• What the task asks: Only the lines holding "Allocated" are wanted. Copy every one from the records below.

• Content revision data:
-------
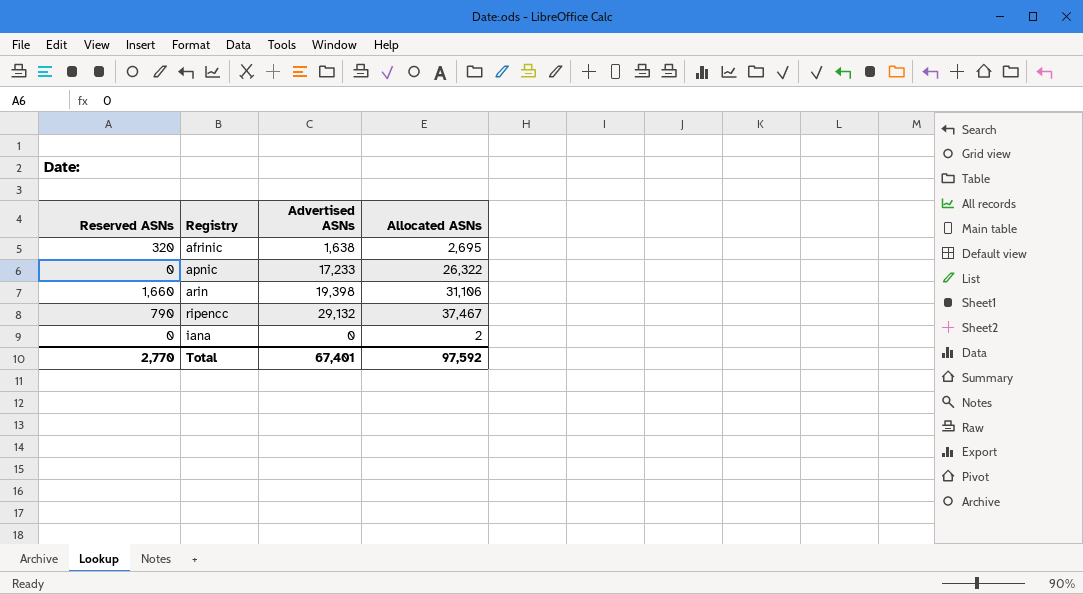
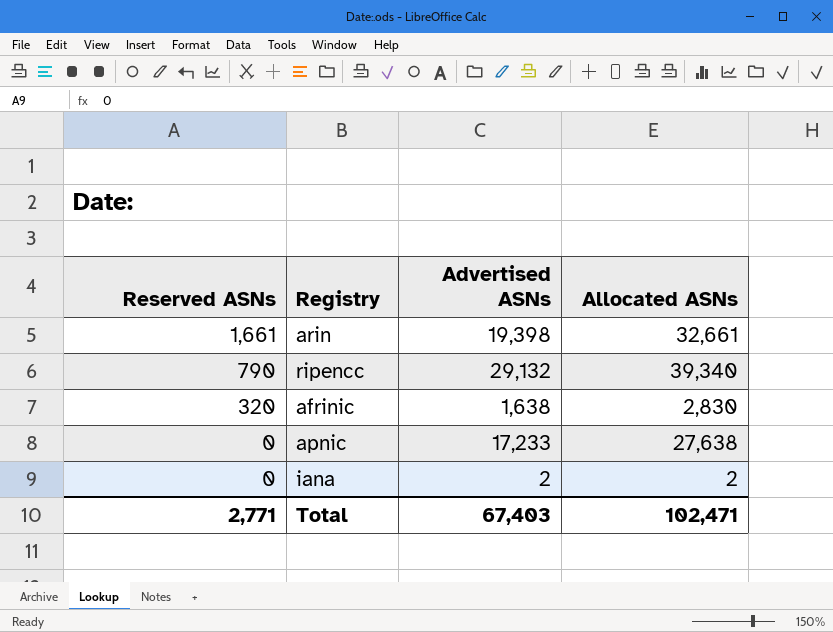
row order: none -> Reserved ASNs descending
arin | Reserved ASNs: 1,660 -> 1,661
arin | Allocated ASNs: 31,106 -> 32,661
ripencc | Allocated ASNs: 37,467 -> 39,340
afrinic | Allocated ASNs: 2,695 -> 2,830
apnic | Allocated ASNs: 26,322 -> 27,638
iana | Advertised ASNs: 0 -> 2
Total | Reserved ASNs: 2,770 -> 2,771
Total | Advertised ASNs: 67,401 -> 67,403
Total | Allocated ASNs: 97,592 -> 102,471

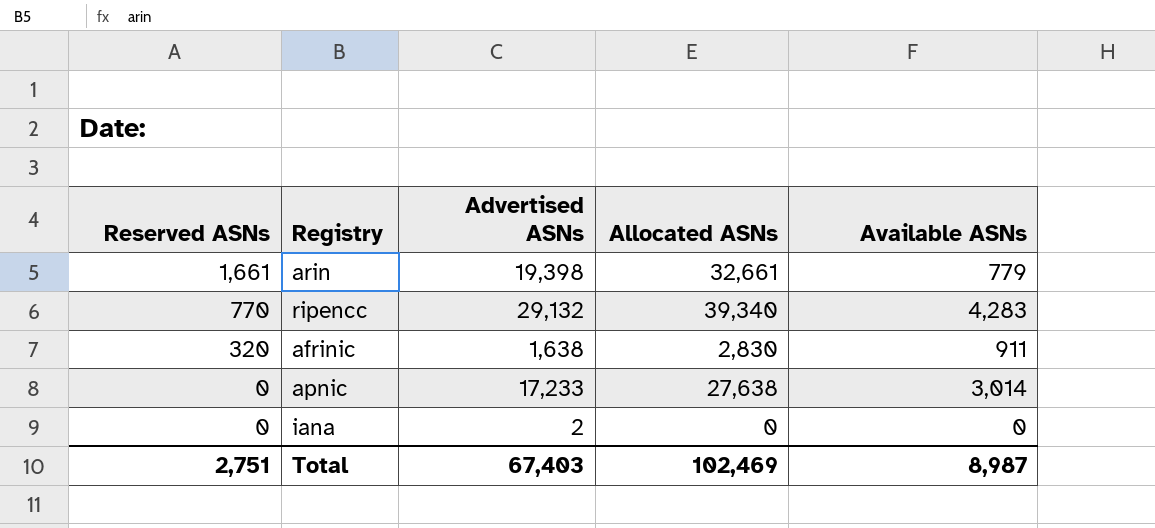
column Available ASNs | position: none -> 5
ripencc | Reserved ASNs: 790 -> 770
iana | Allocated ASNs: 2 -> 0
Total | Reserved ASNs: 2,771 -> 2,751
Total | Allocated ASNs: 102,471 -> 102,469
-------
• Task response:
arin | Allocated ASNs: 31,106 -> 32,661
ripencc | Allocated ASNs: 37,467 -> 39,340
afrinic | Allocated ASNs: 2,695 -> 2,830
apnic | Allocated ASNs: 26,322 -> 27,638
Total | Allocated ASNs: 97,592 -> 102,471
iana | Allocated ASNs: 2 -> 0
Total | Allocated ASNs: 102,471 -> 102,469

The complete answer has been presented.